Principal Investigator:

Beatriz Cabrero-Daniel

Affiliation:

Göteborgs universitet

Start Date:

2023-05-30

End Date:

2024-06-01

Primary Classification:

10208: Language Technology (Computational Linguistics)

Webpage:

Allocation

Abstract

Trust in AI tools is key given the rapid market adoption of opaque "black box" Deep Learning models, such as GPT-4. In sight of these trends, the TAGIT project intends to systematically evaluate a number of open-source Large Language Models (LLMs) and other foundation models (i.e., self-supervised deep neural networks). These evaluations are aimed at comparatively discuss the usage of different AI tools at each stage of the development process of Cyber Physical Systems (CPS).
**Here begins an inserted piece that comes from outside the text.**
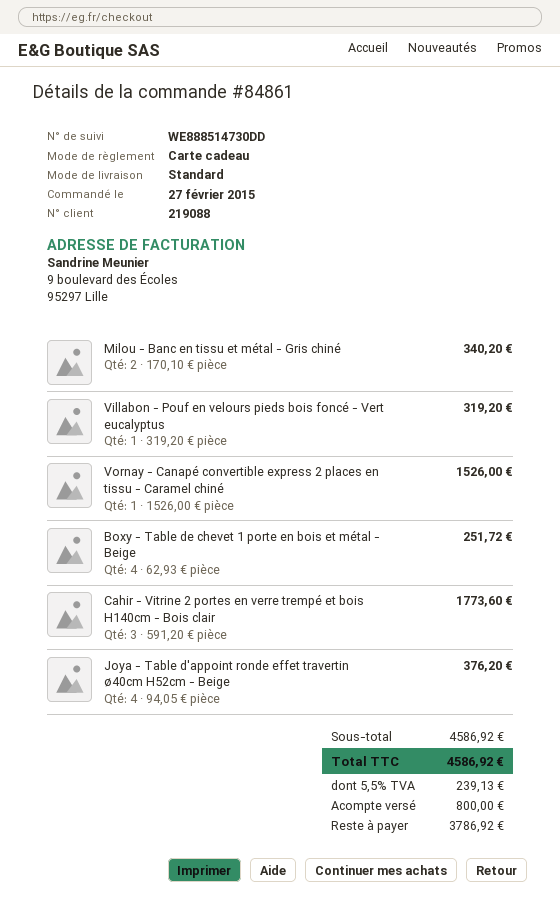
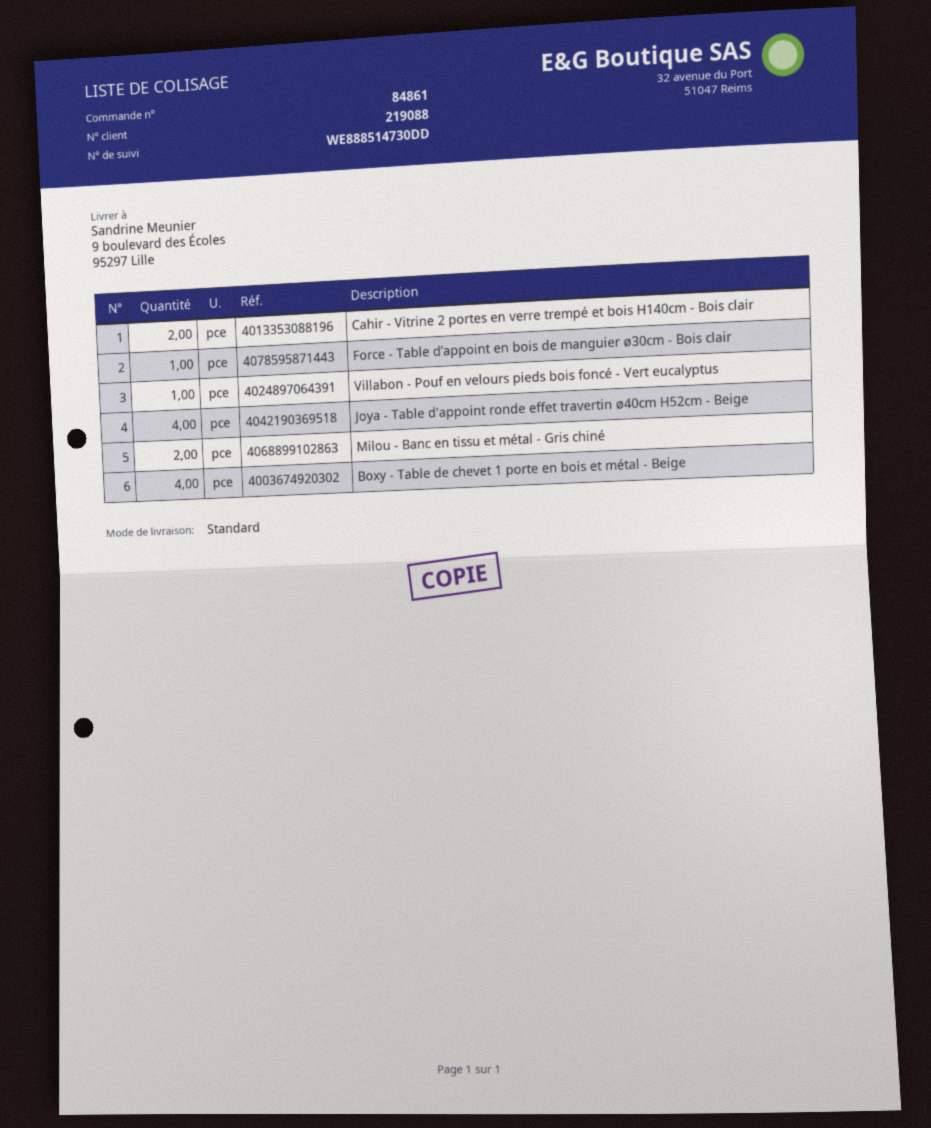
Vornay - Canapé convertible express 2 places en tissu - Caramel chiné: 1 -> none
Cahir - Vitrine 2 portes en verre trempé et bois H140cm - Bois clair: 3 -> 2
Force - Table d’appoint en bois de manguier ø30cm - Bois clair: none -> 1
The TAGIT project also aims to study the perceived trustworthiness of these tools and the perceived quality of their outcomes (e.g., text translations, AI-generated user stories, etc.). Moreover, the expected outcome of TAGIT is a systematic mapping of existing open-source tools to open problems within the AI field and discuss the impact of Prompt Engineering (PE) in making CPS more robust, ethical and lawful.